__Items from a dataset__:
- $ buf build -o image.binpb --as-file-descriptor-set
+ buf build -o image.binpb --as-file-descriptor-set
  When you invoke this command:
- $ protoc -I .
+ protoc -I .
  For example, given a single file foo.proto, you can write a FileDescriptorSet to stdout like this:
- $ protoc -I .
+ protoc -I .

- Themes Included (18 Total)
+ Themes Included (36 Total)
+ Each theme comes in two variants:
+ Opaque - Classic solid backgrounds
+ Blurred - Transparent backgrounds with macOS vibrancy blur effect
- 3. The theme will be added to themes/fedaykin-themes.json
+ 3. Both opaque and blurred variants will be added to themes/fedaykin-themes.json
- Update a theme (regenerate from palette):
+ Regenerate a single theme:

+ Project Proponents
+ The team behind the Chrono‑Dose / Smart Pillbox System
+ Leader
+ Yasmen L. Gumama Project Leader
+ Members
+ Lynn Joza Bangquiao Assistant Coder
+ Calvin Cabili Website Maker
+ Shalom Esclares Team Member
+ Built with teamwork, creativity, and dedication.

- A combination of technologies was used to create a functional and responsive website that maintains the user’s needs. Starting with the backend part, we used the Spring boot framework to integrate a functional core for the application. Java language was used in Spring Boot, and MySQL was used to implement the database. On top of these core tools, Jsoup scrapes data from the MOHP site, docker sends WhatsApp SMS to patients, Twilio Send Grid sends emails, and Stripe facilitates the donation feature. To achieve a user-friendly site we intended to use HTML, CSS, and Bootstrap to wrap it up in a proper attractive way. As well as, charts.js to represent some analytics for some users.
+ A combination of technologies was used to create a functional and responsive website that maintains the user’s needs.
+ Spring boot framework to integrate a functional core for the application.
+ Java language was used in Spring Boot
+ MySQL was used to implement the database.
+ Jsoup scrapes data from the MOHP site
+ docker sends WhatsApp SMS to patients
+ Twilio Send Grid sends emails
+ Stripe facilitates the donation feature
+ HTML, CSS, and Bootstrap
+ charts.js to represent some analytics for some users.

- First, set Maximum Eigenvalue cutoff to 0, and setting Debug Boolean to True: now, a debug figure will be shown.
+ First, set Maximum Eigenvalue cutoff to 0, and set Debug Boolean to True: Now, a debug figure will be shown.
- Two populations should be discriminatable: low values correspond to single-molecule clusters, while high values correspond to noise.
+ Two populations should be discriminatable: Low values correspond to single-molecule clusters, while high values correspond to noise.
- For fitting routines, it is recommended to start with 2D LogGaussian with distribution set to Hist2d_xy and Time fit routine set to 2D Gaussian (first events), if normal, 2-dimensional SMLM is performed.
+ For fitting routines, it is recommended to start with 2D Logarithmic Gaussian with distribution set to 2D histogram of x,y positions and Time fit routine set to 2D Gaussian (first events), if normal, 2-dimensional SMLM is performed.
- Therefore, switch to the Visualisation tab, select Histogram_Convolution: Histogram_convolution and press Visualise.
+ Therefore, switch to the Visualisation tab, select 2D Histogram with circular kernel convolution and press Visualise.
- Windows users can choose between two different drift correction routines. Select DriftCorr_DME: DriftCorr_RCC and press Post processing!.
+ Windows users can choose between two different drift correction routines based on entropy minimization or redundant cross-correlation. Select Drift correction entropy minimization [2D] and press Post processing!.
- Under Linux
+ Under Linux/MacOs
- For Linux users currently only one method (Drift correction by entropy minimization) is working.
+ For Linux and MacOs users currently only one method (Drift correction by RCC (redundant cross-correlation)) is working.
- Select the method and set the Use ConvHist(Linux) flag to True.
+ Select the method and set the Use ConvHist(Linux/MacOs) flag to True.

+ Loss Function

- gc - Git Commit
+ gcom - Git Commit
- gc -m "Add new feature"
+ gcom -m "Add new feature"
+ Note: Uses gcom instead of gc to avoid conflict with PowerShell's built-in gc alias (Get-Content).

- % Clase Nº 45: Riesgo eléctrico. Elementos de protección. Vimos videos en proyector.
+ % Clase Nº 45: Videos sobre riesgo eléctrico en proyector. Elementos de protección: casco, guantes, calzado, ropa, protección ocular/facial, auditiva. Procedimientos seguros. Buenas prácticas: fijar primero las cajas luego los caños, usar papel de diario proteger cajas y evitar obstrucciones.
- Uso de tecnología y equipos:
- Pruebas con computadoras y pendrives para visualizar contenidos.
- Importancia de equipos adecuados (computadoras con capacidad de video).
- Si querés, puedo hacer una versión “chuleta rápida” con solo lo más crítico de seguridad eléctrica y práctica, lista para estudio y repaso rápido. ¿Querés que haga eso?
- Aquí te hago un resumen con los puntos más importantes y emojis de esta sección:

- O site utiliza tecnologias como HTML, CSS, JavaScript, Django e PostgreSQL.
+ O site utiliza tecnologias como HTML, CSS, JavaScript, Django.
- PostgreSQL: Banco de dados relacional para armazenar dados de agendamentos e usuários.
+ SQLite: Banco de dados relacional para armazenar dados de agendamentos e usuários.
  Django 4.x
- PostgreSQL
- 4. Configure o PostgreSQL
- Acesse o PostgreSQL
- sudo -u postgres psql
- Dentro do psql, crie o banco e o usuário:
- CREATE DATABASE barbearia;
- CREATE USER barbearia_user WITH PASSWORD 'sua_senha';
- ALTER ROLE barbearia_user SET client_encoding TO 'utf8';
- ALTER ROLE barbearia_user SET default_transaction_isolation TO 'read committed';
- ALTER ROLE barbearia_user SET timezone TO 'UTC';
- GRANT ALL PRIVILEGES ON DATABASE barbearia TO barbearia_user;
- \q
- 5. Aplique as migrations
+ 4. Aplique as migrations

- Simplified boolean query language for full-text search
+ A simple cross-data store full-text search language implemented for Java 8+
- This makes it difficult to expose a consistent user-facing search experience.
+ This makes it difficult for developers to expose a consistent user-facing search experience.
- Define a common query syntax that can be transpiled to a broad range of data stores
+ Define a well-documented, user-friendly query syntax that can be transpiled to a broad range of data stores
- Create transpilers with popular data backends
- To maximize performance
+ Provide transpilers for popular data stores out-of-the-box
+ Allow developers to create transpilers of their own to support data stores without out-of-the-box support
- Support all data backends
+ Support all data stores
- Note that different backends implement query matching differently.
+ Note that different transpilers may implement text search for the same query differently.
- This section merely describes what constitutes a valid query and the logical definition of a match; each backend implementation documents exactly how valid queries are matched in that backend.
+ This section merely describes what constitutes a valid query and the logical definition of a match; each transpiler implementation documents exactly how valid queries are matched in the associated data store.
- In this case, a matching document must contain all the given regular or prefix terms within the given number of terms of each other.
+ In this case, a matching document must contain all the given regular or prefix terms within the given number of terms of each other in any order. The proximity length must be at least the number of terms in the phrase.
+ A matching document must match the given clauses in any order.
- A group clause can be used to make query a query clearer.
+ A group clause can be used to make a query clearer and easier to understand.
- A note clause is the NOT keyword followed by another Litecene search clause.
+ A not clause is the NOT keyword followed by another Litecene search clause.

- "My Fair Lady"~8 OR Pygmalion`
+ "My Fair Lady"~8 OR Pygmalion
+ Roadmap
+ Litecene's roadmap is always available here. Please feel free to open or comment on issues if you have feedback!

__WORK TO COMPLETE__: Report how many lines in the records above contain the word "correspond", giving only the number.

__REPLY TO THE TASK__: 2